= Nancy "Pili" Hernandez =

Irish interdisciplinary artist and activist

Nancy "Pili" Hernandez (born 1980) is an American interdisciplinary artist and activist. Her art often portrays climate injustices, with a key topic being water pollution. Her artwork is intended to promote changes in climate policy, and spread awareness about climate change.

== Biography ==
Hernandez was born in Pittsburg, California, in 1980. Her father is Chicano and her mother is Irish. Hernandez's early life was heavily influenced by the art that was around her, noting she believed murals were a normal part of each city. As a high school student, she painted one of her first murals advocating for environmental justice. Once she left California, she observed that murals served as a connector between cities, as she viewed the cultural contrasts between cities in which murals were prohibited and cities in which murals were encouraged.

Hernandez received an Associate of Arts degree in 2003 from the City College of San Francisco; she later transferred to San Francisco State University where she graduated with a bachelors degree in La Raza studies, and a minor in art education.

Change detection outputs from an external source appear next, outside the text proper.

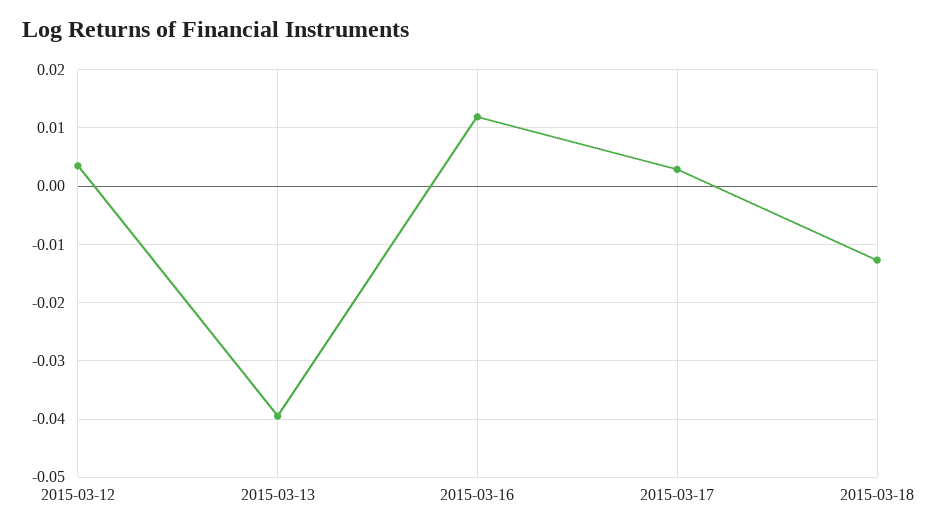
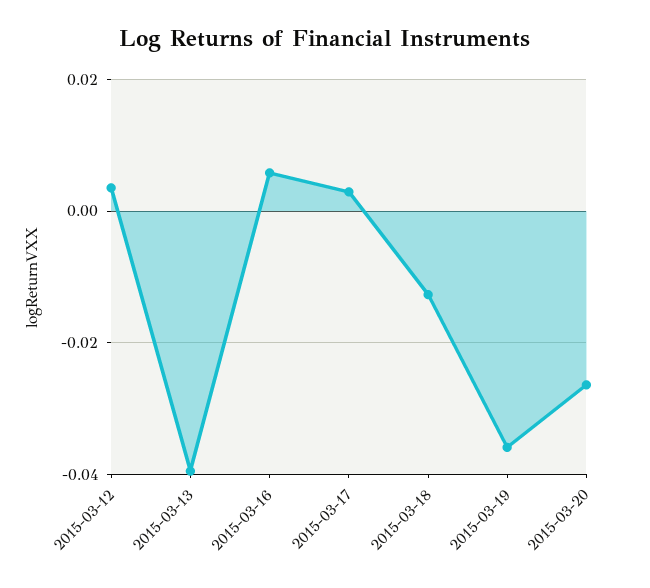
2015-03-16: 0.012 -> 0.006
2015-03-19: none -> -0.036
2015-03-20: none -> -0.026

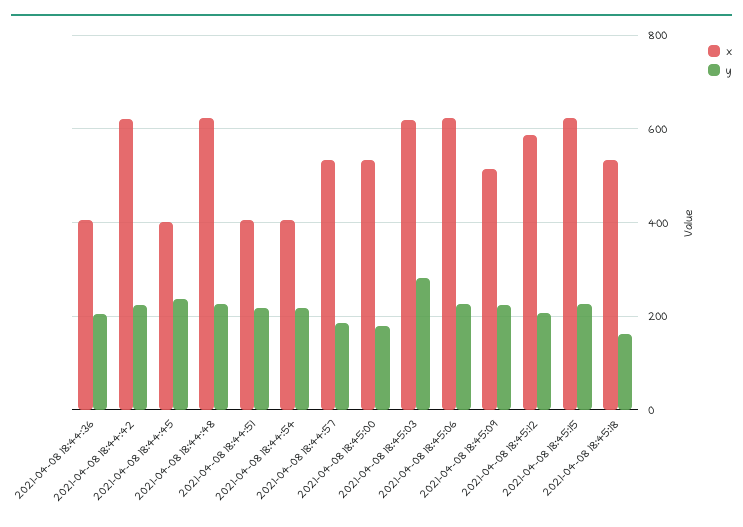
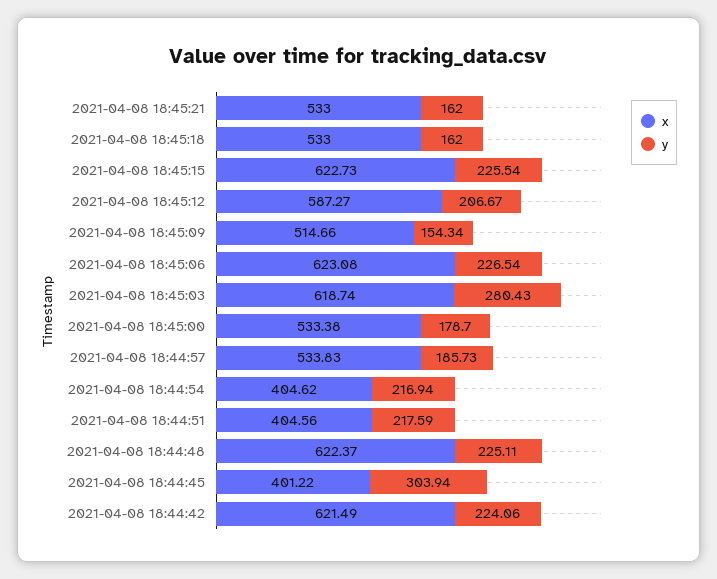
x, 2021-04-08 18:44:36: 400 -> none
y, 2021-04-08 18:44:36: 200 -> none
y, 2021-04-08 18:44:45: 240 -> 303.94
y, 2021-04-08 18:45:09: 220 -> 154.34
x, 2021-04-08 18:45:21: none -> 533
y, 2021-04-08 18:45:21: none -> 162

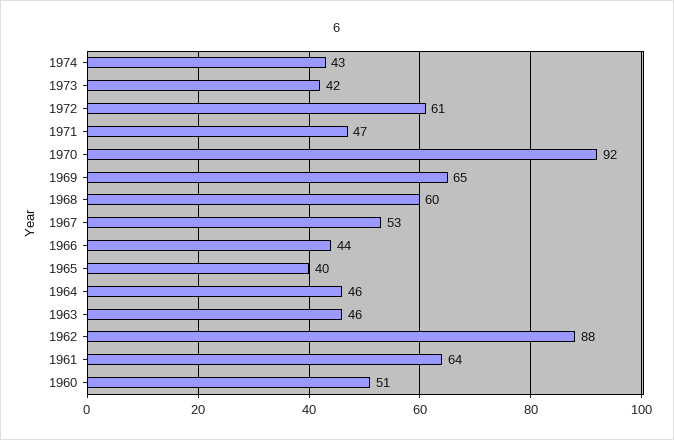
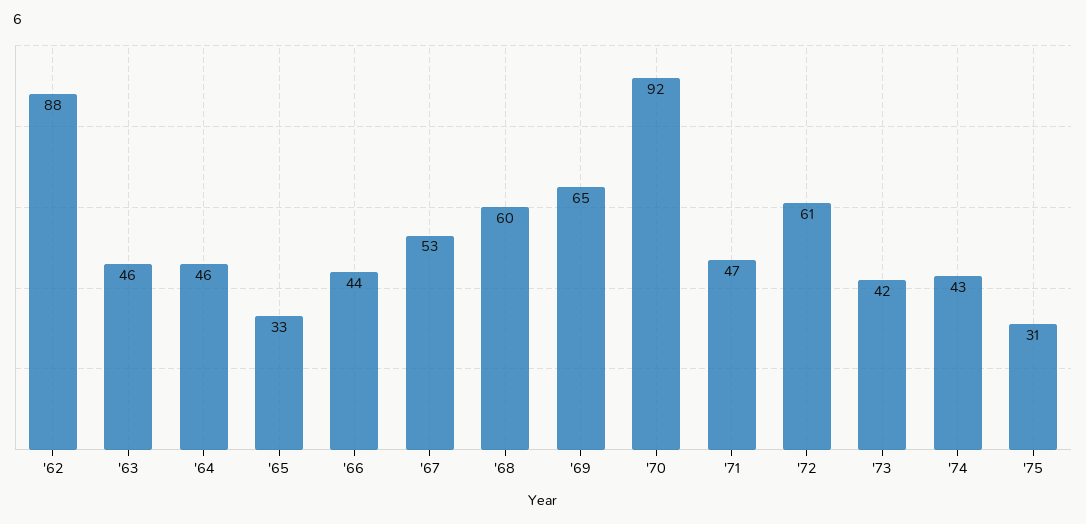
1965: 40 -> 33
1961: 64 -> none
1960: 51 -> none
'75: none -> 31

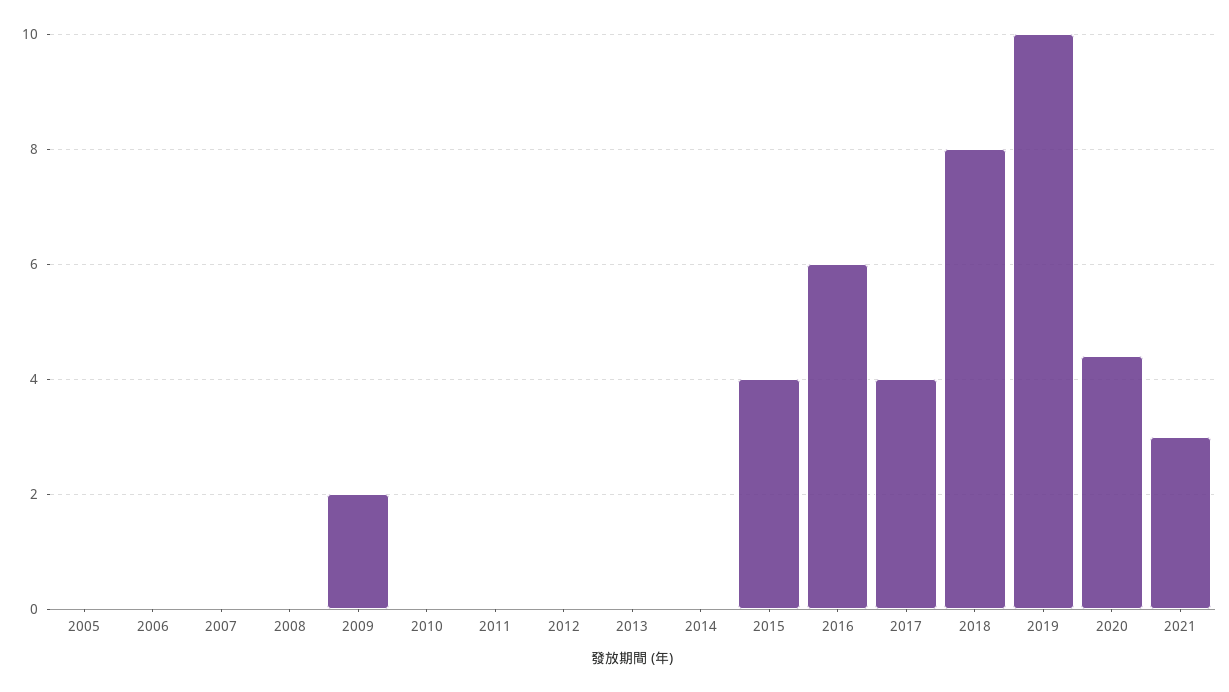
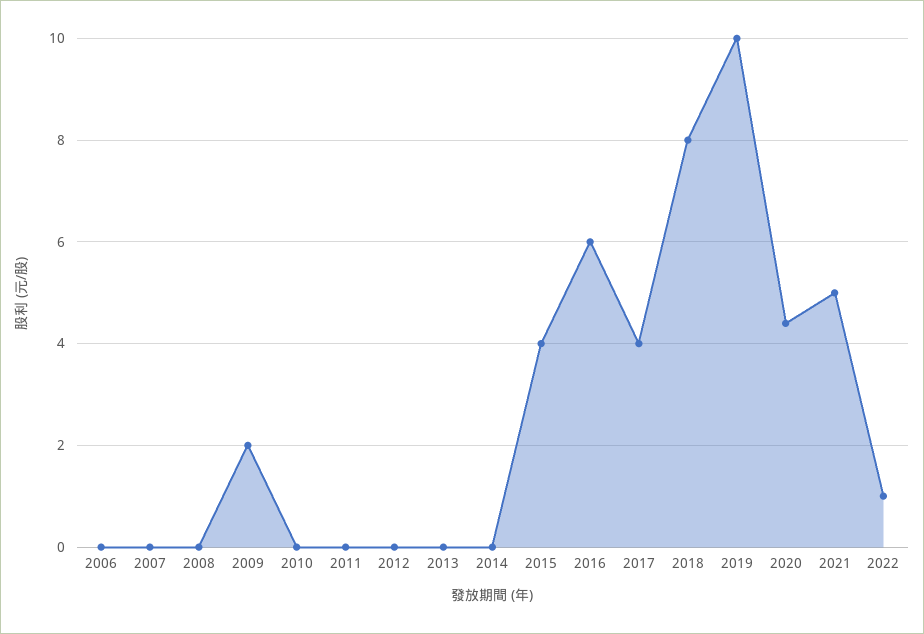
2005: 0 -> none
2021: 3 -> 5
2022: none -> 1

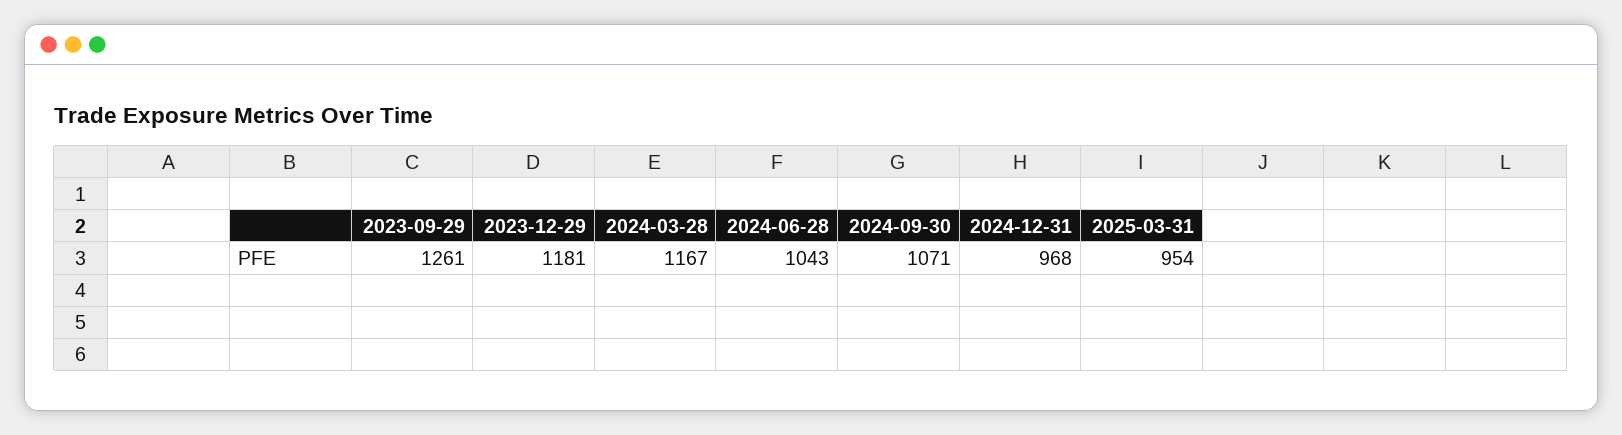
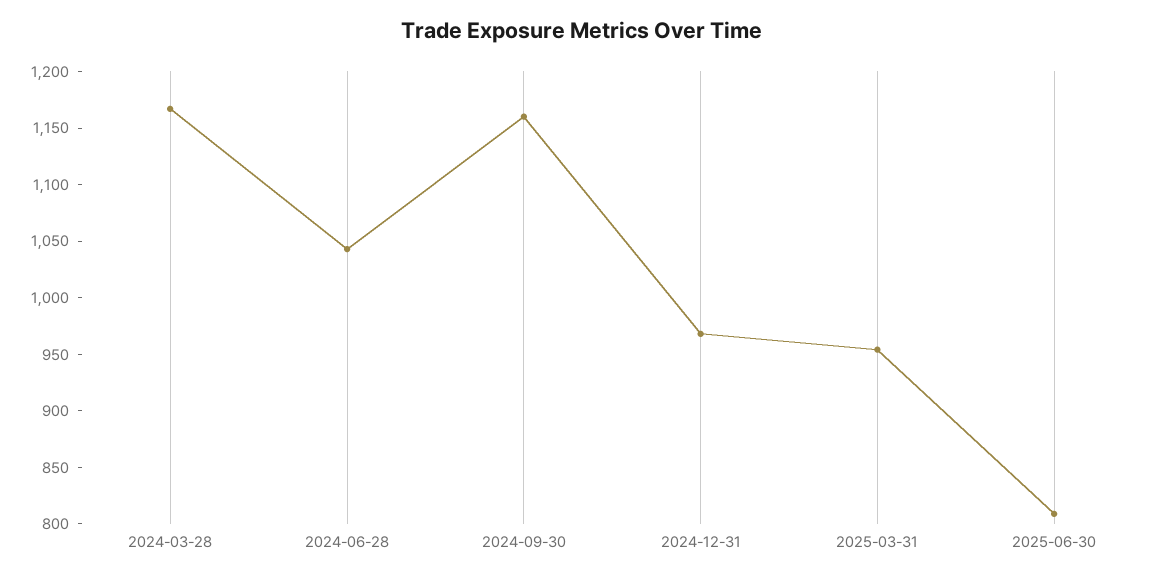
2023-09-29: 1261 -> none
2023-12-29: 1181 -> none
2024-09-30: 1071 -> 1160
2025-06-30: none -> 810

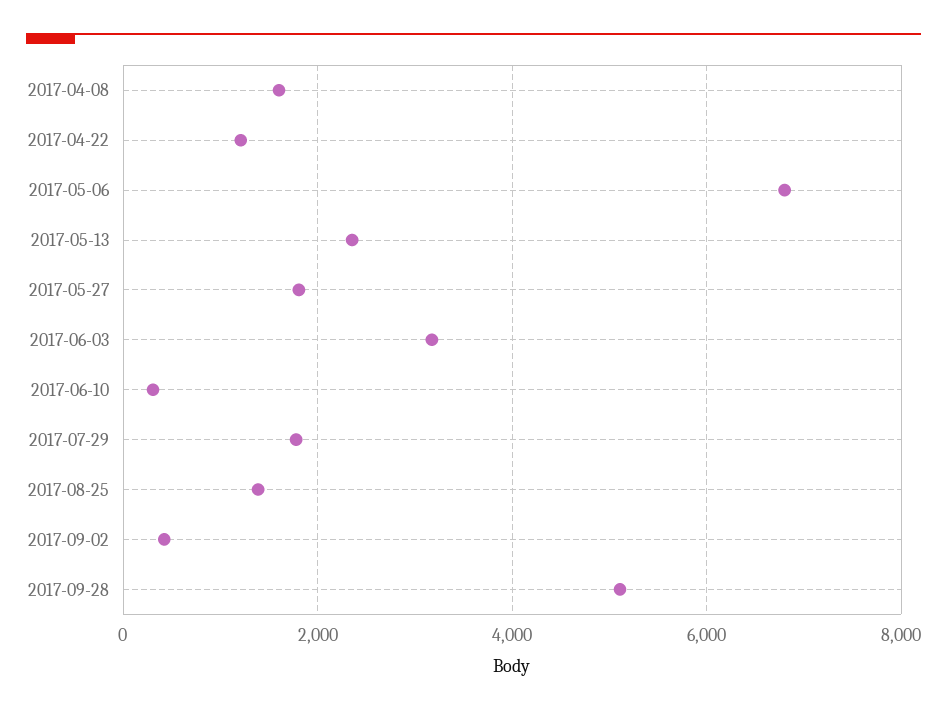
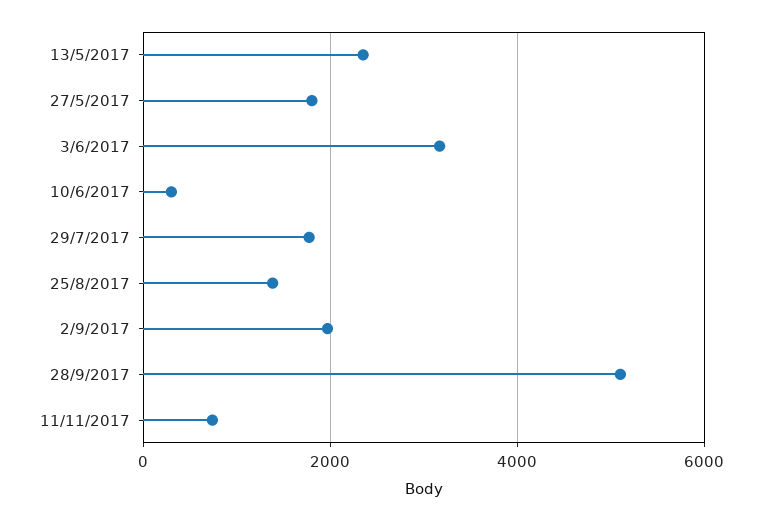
2017-04-08: 1600 -> none
2017-04-22: 1200 -> none
2017-05-06: 6800 -> none
2017-09-02: 400 -> 2000
11/11/2017: none -> 800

After graduating from San Francisco State University, Hernandez worked as a program manager for the non-profit Homey from 2005 to 2009. For Homey, she created curriculum for ethnic and art classes, taught these classes, and ran community-building initiatives for at-risk youth at San Francisco Mission District High Schools. Hernandez taught art classes at the June Jordan School for Equity from 2006 to 2020. She later worked as the Gathering for Change coordinator for the San Francisco City Hall Youth Commission from 2008 to 2009. In this position, she organized numerous community-focused events and conferences throughout various San Francisco neighborhoods. During her time as a coordinator, Hernandez was in charge of fifteen youth interns at City Hall and orchestrated nine unique live art shows. From 2010 to 2014, Hernandez was the Water Writes Mural Project Coordinator for the Estria Foundation. Hernandez was also a board member of the organization Youth Together from 2008 to 2016. During her time in this role, she worked on addressing education inequality in both Oakland, California, and Richmond, California. From 2015 to 2019, Hernandez worked as the manager of youth services for the Good Samaritan Family Resource Center. Currently, Hernandez works as the Manager of the Excelsior Strong Casa de Apoyo program. This program is run by the San Francisco Latino Task Force and is dedicated to providing various Latino community resources throughout the Excelsior district.

== Art and activism ==

=== Water Writes ===
Hernandez was co-created the “Water Writes” mural project, coordinating ten murals as well as actively participating in the creation of two murals, the Klamath River Mural, and Richmond, California Mural. The Klamath River Mural was aided in part by the Klamath Justice Coalition, and is located on the Orleans Market in Orleans, California. The mural depicts the removal of the dams of the Klamath River, along with dancers attempting to bring balance back to the river with their world renewal ceremony. On the left of the mural, images of the past effects of industrial and agricultural pollution are depicted, as well as the condition of the river before it was restored.

=== Indian Land ===
Indian Land, published in 2010, is a screen print image developed by Hernandez, Jesus Barraza, and Dignidad Rebelde. The image is a red silhouette of North, Central, and South America on a white background, with the words “Indian Land” depicted in red block letters curving around the coast of the Pacific Ocean, spanning from Canada to Chile. The image was included in the exhibition Printing the Revolution! The Rise and Impact of Chicano Graphics, 1965 to Now at the Smithsonian American Art Museum in Washington, D.C.

=== Precita Eyes ===
The Precita Eyes mural series is a series of murals that Hernandez created with various youth organizations from San Francisco’s historic Mission District. This collaboration of artists, students, and tenants of the houses culminated in the design and concept of the series, officially completed in January 2020. The images wrap around 344-348 Precita Avenue located in San Francisco, California.

=== Climate Justice Street Mural Project ===
The Climate Justice Street Mural Project was a street art project designed to be the largest street mural in the world prior to world leaders gathering for the Global Climate Action Summit in San Francisco. On September 8, 2018, Hernandez and several other muralists gathered together to paint a series of fifty different murals, with Hernandez credited with creating and designing several pieces in the project. Her main artwork in the project was a dead black snake flowing into a whirlpool of water, accompanied by some sunflowers and a clear blue sky. The image is surrounded by the words “Trust Your Struggle” a common motto of Hernandez’s.

=== White House "RESIST" banner ===
On January 15, 2017, Hernandez and seven other Greenpeace protesters climbed a 270-foot-tall construction crane a few blocks from the White House, and unfurled a massive orange and yellow banner emblazoned with the word, “RESIST”. The protest served to resist the recent inauguration of Donald Trump, who signed executive orders that delayed the implementation of at least thirty environmental rules, including freezing the new Environmental Protection Agency’s contracts and grant awards.